*** RECORDS PROVIDED ***

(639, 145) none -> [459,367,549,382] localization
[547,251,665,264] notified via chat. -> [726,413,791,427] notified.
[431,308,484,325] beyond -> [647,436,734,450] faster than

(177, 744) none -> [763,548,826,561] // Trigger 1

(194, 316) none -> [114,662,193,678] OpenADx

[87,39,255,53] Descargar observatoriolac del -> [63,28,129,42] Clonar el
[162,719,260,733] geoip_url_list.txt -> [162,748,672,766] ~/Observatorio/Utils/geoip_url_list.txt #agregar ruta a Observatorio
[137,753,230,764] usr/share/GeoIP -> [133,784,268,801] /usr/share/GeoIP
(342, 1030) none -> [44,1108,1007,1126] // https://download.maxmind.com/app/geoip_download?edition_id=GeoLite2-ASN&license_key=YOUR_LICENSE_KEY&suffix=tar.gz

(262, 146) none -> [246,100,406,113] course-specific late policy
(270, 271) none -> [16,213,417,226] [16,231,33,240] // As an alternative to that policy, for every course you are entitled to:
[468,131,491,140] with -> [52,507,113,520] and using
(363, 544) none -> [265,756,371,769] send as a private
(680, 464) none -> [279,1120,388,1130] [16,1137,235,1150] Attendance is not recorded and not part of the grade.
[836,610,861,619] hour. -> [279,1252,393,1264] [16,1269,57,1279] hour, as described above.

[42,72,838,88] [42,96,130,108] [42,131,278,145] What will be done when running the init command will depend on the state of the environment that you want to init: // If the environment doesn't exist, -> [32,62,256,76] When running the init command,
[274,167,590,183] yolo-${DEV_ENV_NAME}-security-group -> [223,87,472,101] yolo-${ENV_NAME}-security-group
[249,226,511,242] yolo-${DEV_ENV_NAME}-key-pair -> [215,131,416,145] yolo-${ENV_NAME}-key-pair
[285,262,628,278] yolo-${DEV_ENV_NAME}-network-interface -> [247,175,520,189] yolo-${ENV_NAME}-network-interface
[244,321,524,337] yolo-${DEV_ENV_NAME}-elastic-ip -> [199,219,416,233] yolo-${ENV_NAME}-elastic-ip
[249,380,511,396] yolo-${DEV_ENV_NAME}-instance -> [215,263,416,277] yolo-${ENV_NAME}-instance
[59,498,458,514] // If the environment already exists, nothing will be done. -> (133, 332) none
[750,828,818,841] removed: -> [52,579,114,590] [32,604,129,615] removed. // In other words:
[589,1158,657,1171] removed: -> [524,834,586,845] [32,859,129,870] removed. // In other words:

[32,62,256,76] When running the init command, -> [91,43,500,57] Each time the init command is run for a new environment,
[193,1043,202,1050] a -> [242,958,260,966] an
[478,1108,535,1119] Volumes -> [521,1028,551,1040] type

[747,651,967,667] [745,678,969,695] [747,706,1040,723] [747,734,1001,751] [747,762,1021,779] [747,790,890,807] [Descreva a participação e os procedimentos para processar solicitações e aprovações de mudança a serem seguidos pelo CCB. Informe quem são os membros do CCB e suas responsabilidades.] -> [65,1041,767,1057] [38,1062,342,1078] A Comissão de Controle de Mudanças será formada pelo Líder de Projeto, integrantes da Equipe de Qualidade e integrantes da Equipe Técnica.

*** End of RECORDS PROVIDED ***

_WHAT IS NEEDED:_
Could you output every record above exactly as written?

_ANSWER FOR THE TASK:_
(639, 145) none -> [459,367,549,382] localization
[547,251,665,264] notified via chat. -> [726,413,791,427] notified.
[431,308,484,325] beyond -> [647,436,734,450] faster than

(177, 744) none -> [763,548,826,561] // Trigger 1

(194, 316) none -> [114,662,193,678] OpenADx

[87,39,255,53] Descargar observatoriolac del -> [63,28,129,42] Clonar el
[162,719,260,733] geoip_url_list.txt -> [162,748,672,766] ~/Observatorio/Utils/geoip_url_list.txt #agregar ruta a Observatorio
[137,753,230,764] usr/share/GeoIP -> [133,784,268,801] /usr/share/GeoIP
(342, 1030) none -> [44,1108,1007,1126] // https://download.maxmind.com/app/geoip_download?edition_id=GeoLite2-ASN&license_key=YOUR_LICENSE_KEY&suffix=tar.gz

(262, 146) none -> [246,100,406,113] course-specific late policy
(270, 271) none -> [16,213,417,226] [16,231,33,240] // As an alternative to that policy, for every course you are entitled to:
[468,131,491,140] with -> [52,507,113,520] and using
(363, 544) none -> [265,756,371,769] send as a private
(680, 464) none -> [279,1120,388,1130] [16,1137,235,1150] Attendance is not recorded and not part of the grade.
[836,610,861,619] hour. -> [279,1252,393,1264] [16,1269,57,1279] hour, as described above.

[42,72,838,88] [42,96,130,108] [42,131,278,145] What will be done when running the init command will depend on the state of the environment that you want to init: // If the environment doesn't exist, -> [32,62,256,76] When running the init command,
[274,167,590,183] yolo-${DEV_ENV_NAME}-security-group -> [223,87,472,101] yolo-${ENV_NAME}-security-group
[249,226,511,242] yolo-${DEV_ENV_NAME}-key-pair -> [215,131,416,145] yolo-${ENV_NAME}-key-pair
[285,262,628,278] yolo-${DEV_ENV_NAME}-network-interface -> [247,175,520,189] yolo-${ENV_NAME}-network-interface
[244,321,524,337] yolo-${DEV_ENV_NAME}-elastic-ip -> [199,219,416,233] yolo-${ENV_NAME}-elastic-ip
[249,380,511,396] yolo-${DEV_ENV_NAME}-instance -> [215,263,416,277] yolo-${ENV_NAME}-instance
[59,498,458,514] // If the environment already exists, nothing will be done. -> (133, 332) none
[750,828,818,841] removed: -> [52,579,114,590] [32,604,129,615] removed. // In other words:
[589,1158,657,1171] removed: -> [524,834,586,845] [32,859,129,870] removed. // In other words:

[32,62,256,76] When running the init command, -> [91,43,500,57] Each time the init command is run for a new environment,
[193,1043,202,1050] a -> [242,958,260,966] an
[478,1108,535,1119] Volumes -> [521,1028,551,1040] type

[747,651,967,667] [745,678,969,695] [747,706,1040,723] [747,734,1001,751] [747,762,1021,779] [747,790,890,807] [Descreva a participação e os procedimentos para processar solicitações e aprovações de mudança a serem seguidos pelo CCB. Informe quem são os membros do CCB e suas responsabilidades.] -> [65,1041,767,1057] [38,1062,342,1078] A Comissão de Controle de Mudanças será formada pelo Líder de Projeto, integrantes da Equipe de Qualidade e integrantes da Equipe Técnica.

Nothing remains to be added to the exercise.